A former chef at two Michelin-starred restaurants is bringing cannabis-infused cuisine to private parties in California hoping to provide diners with a “cerebral experience,” according to a New Straits Times report.
Christopher Sayegh, 24, infuses his dishes with a cannabis compound, which he says is unlike any other ingredient because one must be “extremely careful” with heat while cooking with cannabis. Sayegh says that it’s up to the chef to make sure the “trip” customers are being taken on is “done right.”
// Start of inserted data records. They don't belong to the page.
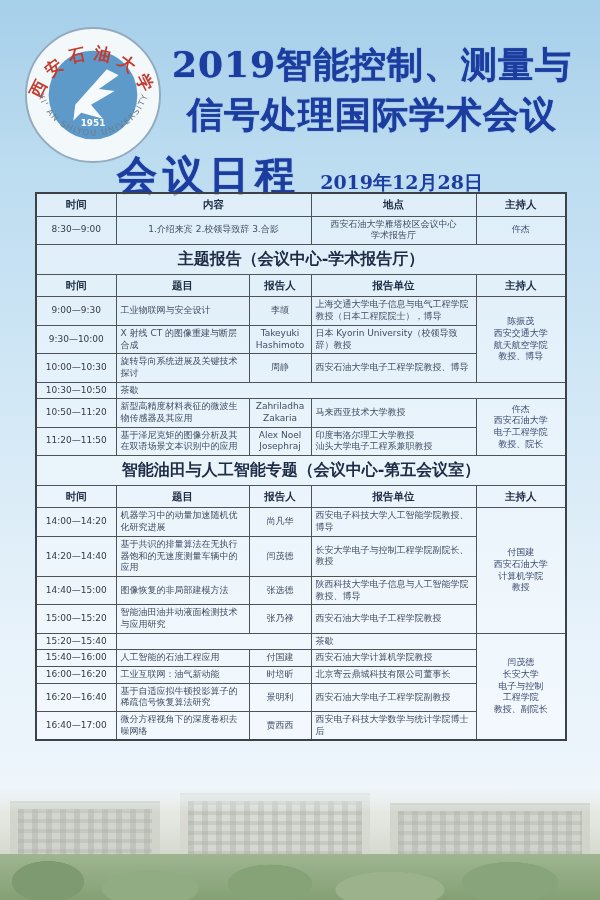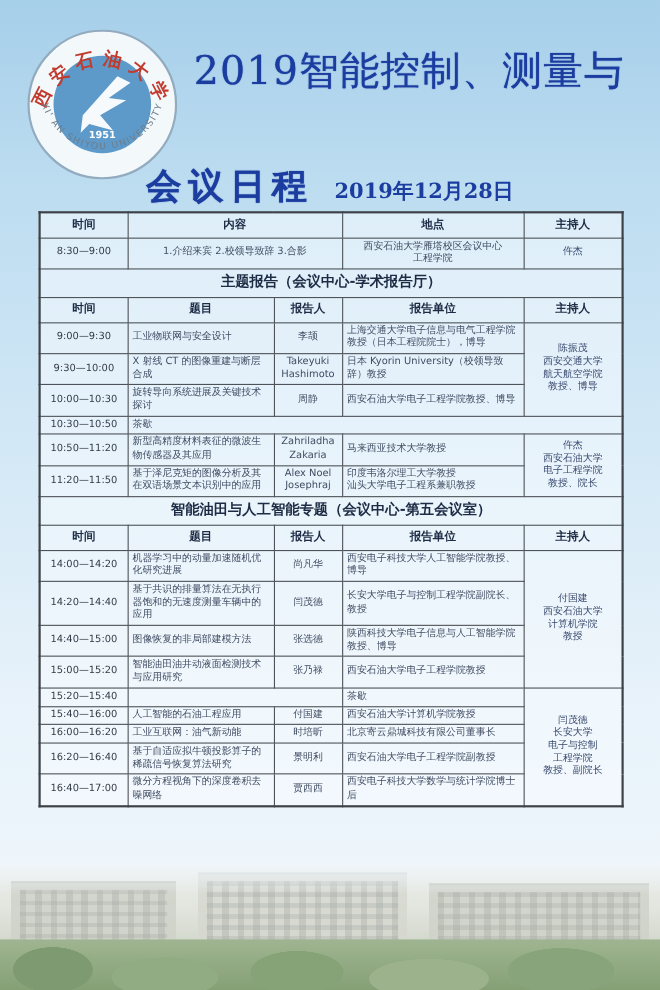--- a/index.html
+++ b/index.html
@@ -11,7 +11,7 @@
   
   .logo-wrap{position:absolute;left:24px;top:26px;width:138px;height:138px;}
   .title-block{position:absolute;left:168px;top:40px;width:408px;text-align:center;
-    color:#1c3da0;font-weight:normal;font-family:"DejaVu Serif","Liberation Serif",serif;
+    color:#1c3da0;font-weight:bold;font-family:"DejaVu Serif","Liberation Serif",serif;
     font-size:36px;line-height:1.38;letter-spacing:1px;text-shadow:0 0 1px #1c3da0;}
   .schedule-line{position:absolute;left:0;top:148px;width:600px;text-align:center;color:#1c3da0;}
   .schedule-label{font-size:32px;font-weight:bold;letter-spacing:6px;

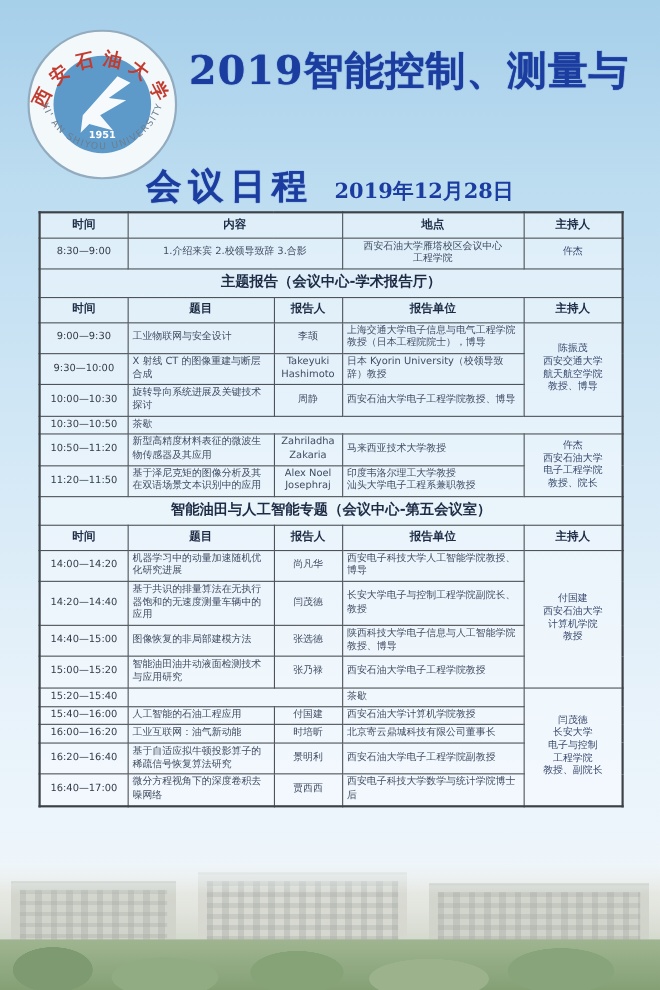--- a/index.html
+++ b/index.html
@@ -83,6 +83,7 @@
 
 <div class="title-block">
   <div>2019智能控制、测量与</div>
+  <div>信号处理国际学术会议</div>
 </div>
 
 <div class="schedule-line">

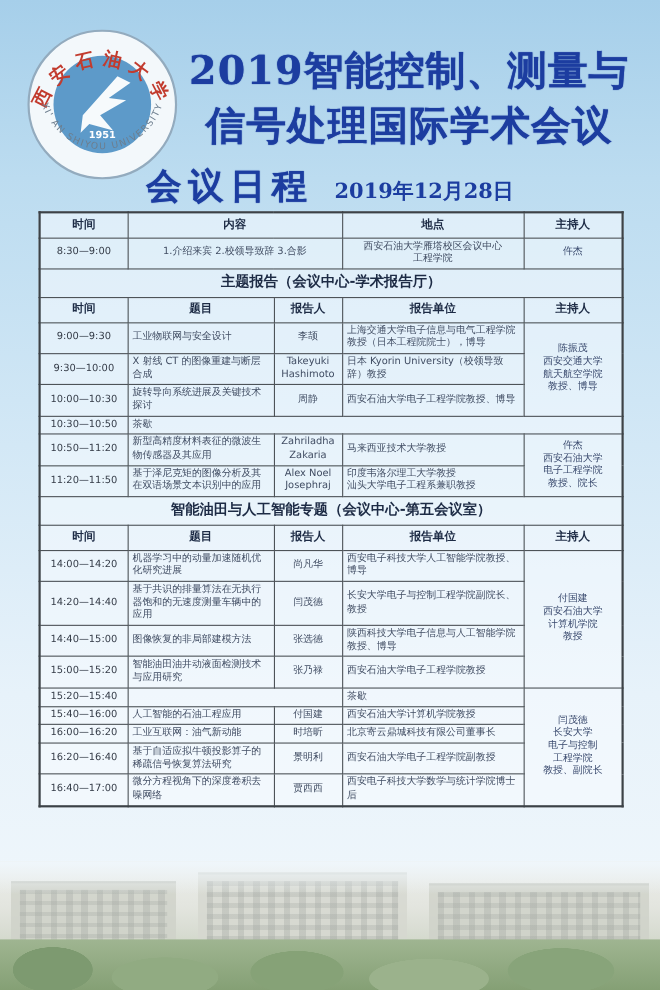--- a/index.html
+++ b/index.html
@@ -14,7 +14,7 @@
     color:#1c3da0;font-weight:bold;font-family:"DejaVu Serif","Liberation Serif",serif;
     font-size:36px;line-height:1.38;letter-spacing:1px;text-shadow:0 0 1px #1c3da0;}
   .schedule-line{position:absolute;left:0;top:148px;width:600px;text-align:center;color:#1c3da0;}
-  .schedule-label{font-size:32px;font-weight:bold;letter-spacing:6px;
+  .schedule-label{font-size:40px;font-weight:bold;letter-spacing:6px;
     font-family:"DejaVu Serif","Liberation Serif",serif;text-shadow:0 0 1px #1c3da0;}
   .schedule-date{font-size:19px;font-weight:bold;margin-left:14px;
     font-family:"DejaVu Serif","Liberation Serif",serif;}

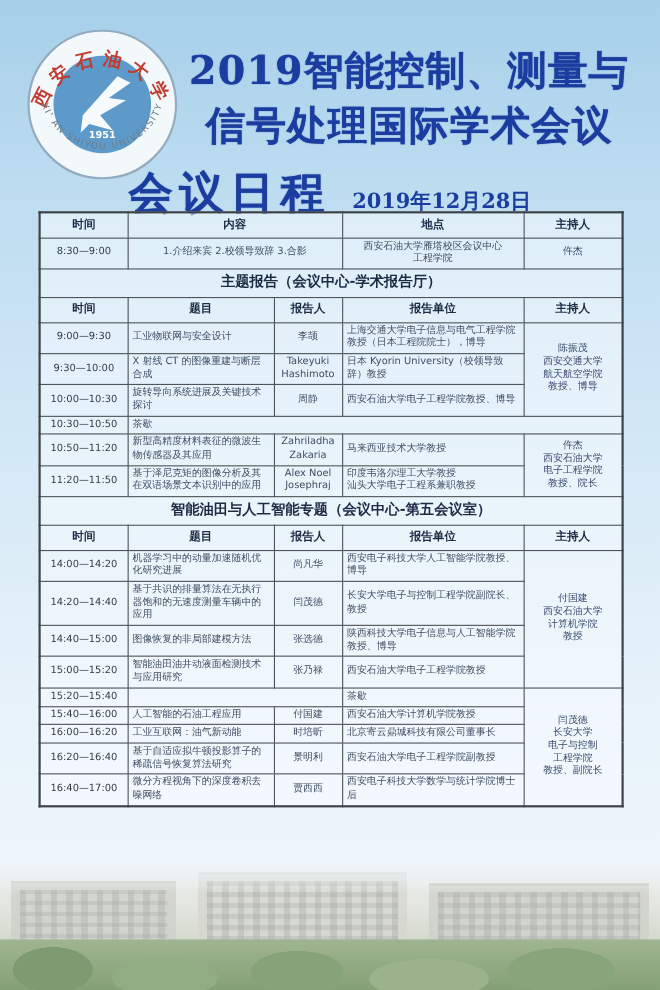--- a/index.html
+++ b/index.html
@@ -111,7 +111,7 @@
           <td class="c-time">8:30—9:00</td>
           <td class="c-center" colspan="2">1.介绍来宾 2.校领导致辞 3.合影</td>
           <td class="c-center">西安石油大学雁塔校区会议中心
-工程学院</td>
+学术报告厅</td>
           <td class="c-chair">仵杰</td>
         </tr>
         <tr>

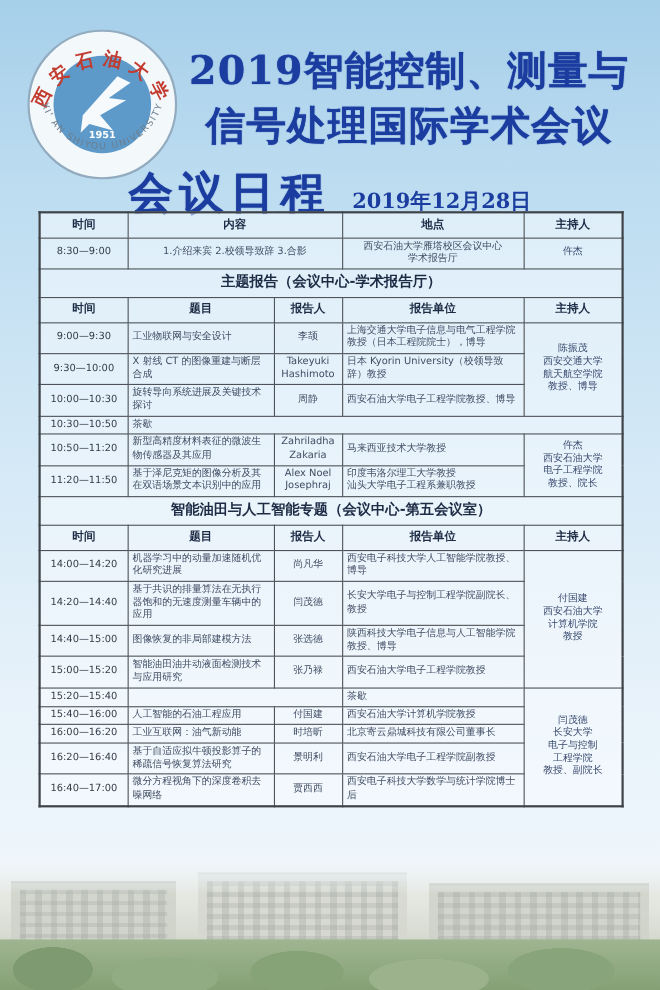--- a/index.html
+++ b/index.html
@@ -26,7 +26,7 @@
     color:#414d63;vertical-align:middle;word-break:break-all;}
   table{border:2px solid #3c4247;}
   th{font-size:10.5px;font-weight:bold;color:#1d2b45;text-align:center;padding:4px 10px;}
-  .c-banner{font-size:13px;font-weight:bold;color:#1d2b45;text-align:center;padding:4px 2px;}
+  .c-banner{font-size:16px;font-weight:bold;color:#1d2b45;text-align:center;padding:4px 2px;}
   .c-time{text-align:center;color:#333a46;white-space:nowrap;font-size:9px;}
   .c-title{text-align:left;}
   .c-speaker{text-align:center;white-space:pre-line;}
“I am literally changing people’s brain chemistry as the dishes go on,” he said. “By the third course you feel it a little, by the fourth a bit more and by the fifth course, you’re starting to hit your groove.”
Sayegh’s menu includes Wagyu Japanese beef, oysters, pomegranate sorbet, stuffed grape leaves, falafel and chickpea beignets. The dinners with The Herbal Chef run between $300 and $500 per person.
Robyn Griggs Lawrence, author of “The Cannabis Kitchen,” notes that while cooking with cannabis is not necessarily new, it is also not an exact science.
“It’s not like ordering a Jack Daniels and coke,” Lawrence said. “There is a whole discovery going on right now as this is kind of reaching out from the Wild Wild West.”
Sayegh believes his business might be able to expand beyond private parties if California voters approve cannabis for recreational use this November.